Published May 28, 2025 © GPL3+

Embedding ML training on MCU

Can both ML training and inference be done on MCU? This project illustrates how to implement on-device Edge AI with the XIAO ESP32S3 Sense.

IntermediateFull instructions provided1 hour587

Things used in this project

Hardware components

Seeed Studio XIAO ESP32S3 Sense

SD card

Software apps and online services

Arduino IDE

Story

The aim of working on this project was simple: implement both ML training and inference on a microcontroller. I was aware of the challenges but ready to explore the limits.

The source code for this project is available in the GitHub repository: embedding_Edge_AI_on_MCU.

Capturing images, running ML training and inference; all with the XIAO ESP32S3 Sense

I also recorded a short video demonstrating how to setup and train models.

Video demonstrating how to setup and run models

Challenge of implementing edge AI

When writing this documentation, I came across an interesting video from the EDGE AI FOUNDATION on What does TinyML and Edge AI actually mean?

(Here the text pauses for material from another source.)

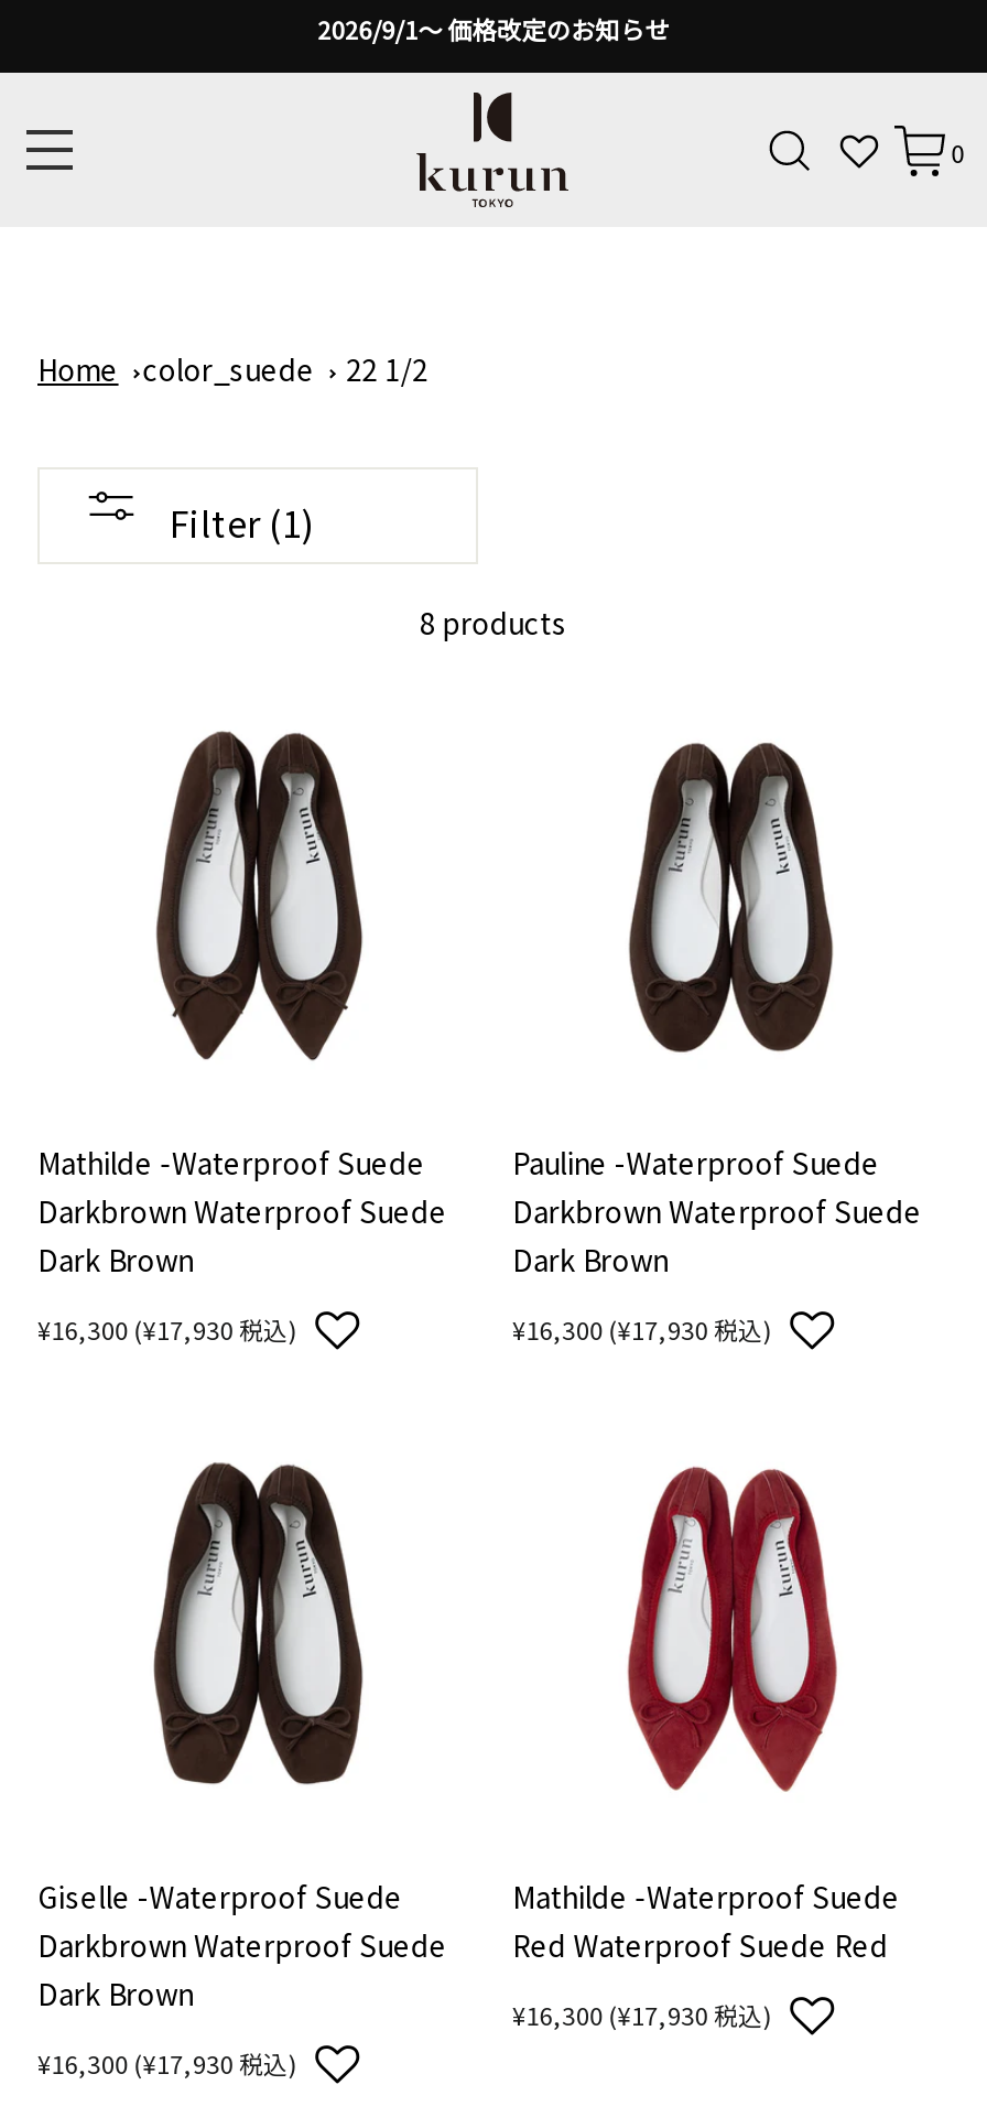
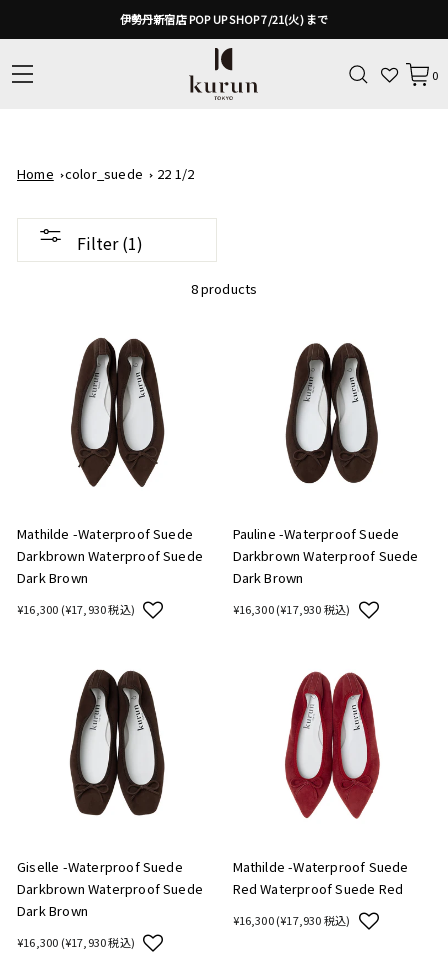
[317,11,670,46] 2026/9/1～ 価格改定のお知らせ -> [120,11,328,27] 伊勢丹新宿店 POP UP SHOP 7/21(火) まで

What is a neural network? Simply, a neural network is an algorithm (like a formula) that has been designed to recognize patterns in data. In neural networks, there are two key processes of forward propagation and backpropagation. In forward propagation, an input is processed through the neural network layers and the result is an output which can be a prediction or classification. Backpropagation on the other hand is a complex method where the neural network learns by identifying an error from an input, followed by calculating the derivative of the loss with respect to each weight, and adjusting the weights to reduce the loss. In this case, it is very challenging to implement backpropagation on edge devices such as microcontrollers (MCUs) due to their constrained resources.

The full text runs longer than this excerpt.